Implement bytes keyword.
This commit adds the "bytes" keyword to the language. It can be used to read arbitrary sequences of bytes similar to the int8 family of keywords. The major difference here is you can use it to read arbitrary sequences into strings and compare them.
The implementation is done by dynamically allocating memory for each bytes operation and tracking all the allocations during bytecode execution in a notebook and destroying that notebook when execution is done.
An obvious optimization to make here is to track allocation offset and lengths so that we don't have lots of unnecessary allocations done in loops, like this:
for any s in ("foo", "bar"): (bytes(0, 3) == s)
While the above is an obviously contrived example it does make sense to avoid unnecessary allocations if we already have them.
Discussed in https://github.com/VirusTotal/yara/issues/1780 by @metthal.
Some obvious follow-ups to this that would improve it's usefulness is having the ability to convert a SIZED_STRING to it's hexlified equivalent and vice-versa. I think this belongs in the string module proposed in https://github.com/VirusTotal/yara/pull/1779, and I'm happy to add it if this is deemed a good idea. Also, I'll add docs before merging, just let me know what you think!
One way this is useful is for the times a hash of a blob is embedded in the file and you want to be able to check it. Here is a silly example of how you could check that:
wxs@mbp yara % xxd ~/x
00000000: 4920 414d 2041 2053 5452 494e 477c 6664 I AM A STRING|fd
00000010: 3039 6437 3334 3338 3066 3764 3666 6338 09d734380f7d6fc8
00000020: 3836 3535 6531 3964 3661 3530 3937 6565 8655e19d6a5097ee
00000030: 3064 3166 3262 6565 6665 6161 3539 3335 0d1f2beefeaa5935
00000040: 3863 3035 3062 6334 6435 3836 6565 8c050bc4d586ee
wxs@mbp yara % cat rules/test.yara
import "hash"
rule a {
condition:
hash.sha256(0, 13) == bytes(filesize - 64, 64)
}
wxs@mbp yara % ./yara rules/test.yara ~/x
a /Users/wxs/x
wxs@mbp yara %
Hello ! It would be nifty if it would continue reading from the next block if the range happens to coincide with a block boundary.
Good point! I forgot about that. I've got some planned updates for this and I will include your suggestion too. Thank you for pointing it out!
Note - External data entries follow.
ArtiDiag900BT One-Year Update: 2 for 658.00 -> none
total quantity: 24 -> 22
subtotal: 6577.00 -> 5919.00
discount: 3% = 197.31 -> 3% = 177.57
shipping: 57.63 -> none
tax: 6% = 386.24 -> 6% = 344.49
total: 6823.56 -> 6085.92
OK, so other than not working across block boundaries I think I'm mostly happy with this implementation now. I think the limits are very conservative but they can be easily tweaked. In fact, I think it probably makes sense to move them to runtime configuration options available via the API.
I'll dig into the cross block boundaries soon but I think the implementation (and even the idea) is ready for a wider discussion. If it is starting to look like it might be merged I'll do the work to update docs and expose it as some configuration options.
EDIT: Also, if you hit the limits I just silently start returning YR_UNDEFINED. It might make sense to do something more user-friendly here, like raising a runtime warning?
I'm going to close this out as it isn't completely ready (it doesn't work cross blocks) and I want to focus all new efforts on yara-x in the upcoming year.